This report provides a comprehensive technical analysis of Sirchmunk’s design philosophy and architectural principles, covering its multi-phase search pipeline, Monte Carlo evidence sampling, ReAct-based agentic refinement, self-evolving knowledge clustering, and its integration surfaces across MCP, REST, WebSocket, CLI, and Web UI.
1. Abstract
Sirchmunk is an open-source, embedding-free, agentic search engine that transforms raw data into self-evolving intelligence in real time. Unlike traditional RAG (Retrieval-Augmented Generation) systems that depend on static vector embeddings, pre-computed indexes, and complex ETL pipelines, Sirchmunk operates directly on raw files — delivering instant, full-fidelity retrieval without any pre-processing.

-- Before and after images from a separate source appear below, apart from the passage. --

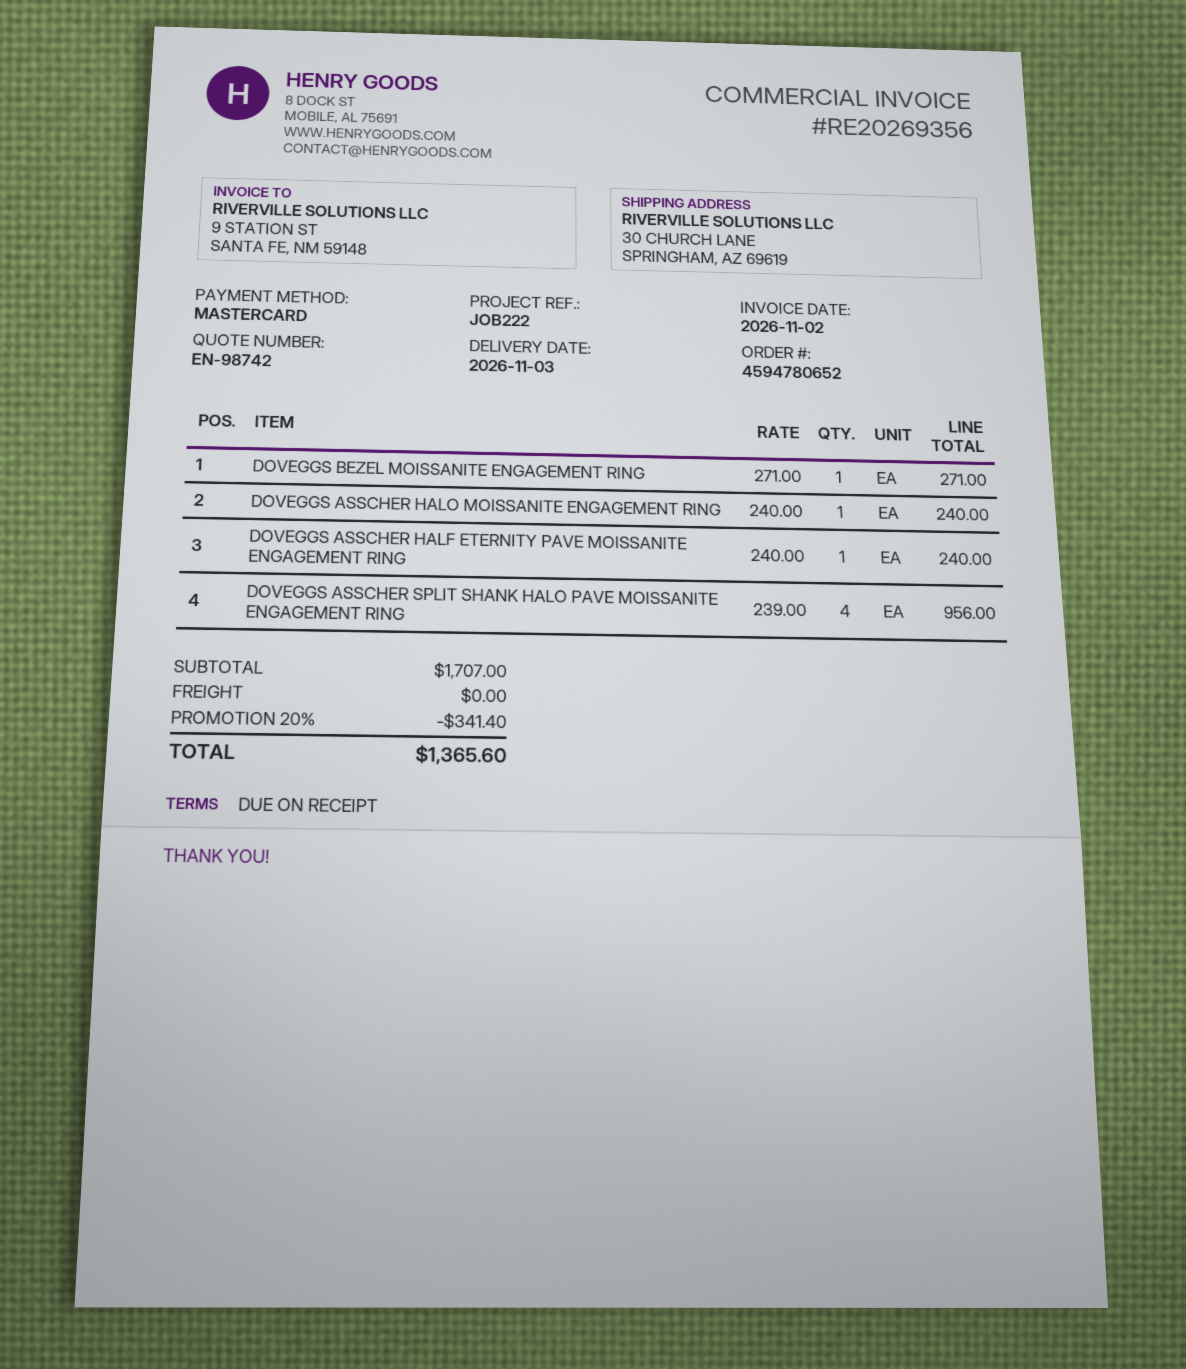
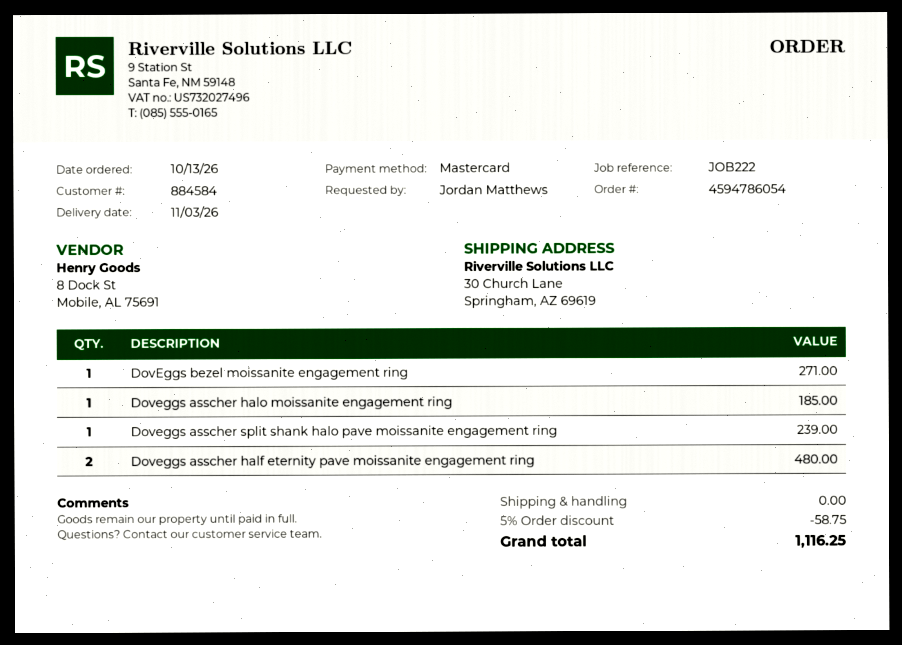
order number: 4594780652 -> 4594786054
DOVEGGS ASSCHER HALO MOISSANITE ENGAGEMENT RING: 1 for 240.00 -> 1 for 185.00
DOVEGGS ASSCHER HALF ETERNITY PAVE MOISSANITE ENGAGEMENT RING: 1 for 240.00 -> 2 for 480.00
DOVEGGS ASSCHER SPLIT SHANK HALO PAVE MOISSANITE ENGAGEMENT RING: 4 for 956.00 -> 1 for 239.00
discount: 20% = 341.40 -> 5% = 58.75
total: 1365.60 -> 1116.25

This report provides a comprehensive technical analysis of Sirchmunk’s design philosophy and architectural principles, covering its multi-phase search pipeline, Monte Carlo evidence sampling, ReAct-based agentic refinement, self-evolving knowledge clustering, and its integration surfaces across MCP, REST, WebSocket, CLI, and Web UI.
2. Motivation & Design Philosophy
Intelligence pipelines built upon vector-based retrieval are often rigid and brittle. They suffer from three fundamental problems:
- Expensive to compute — Building and maintaining vector indexes requires significant compute and time.
- Blind to real-time changes — Embeddings become stale the moment the underlying data changes.
- Detached from raw context — Vector approximations lose information; the retrieval is inherently lossy.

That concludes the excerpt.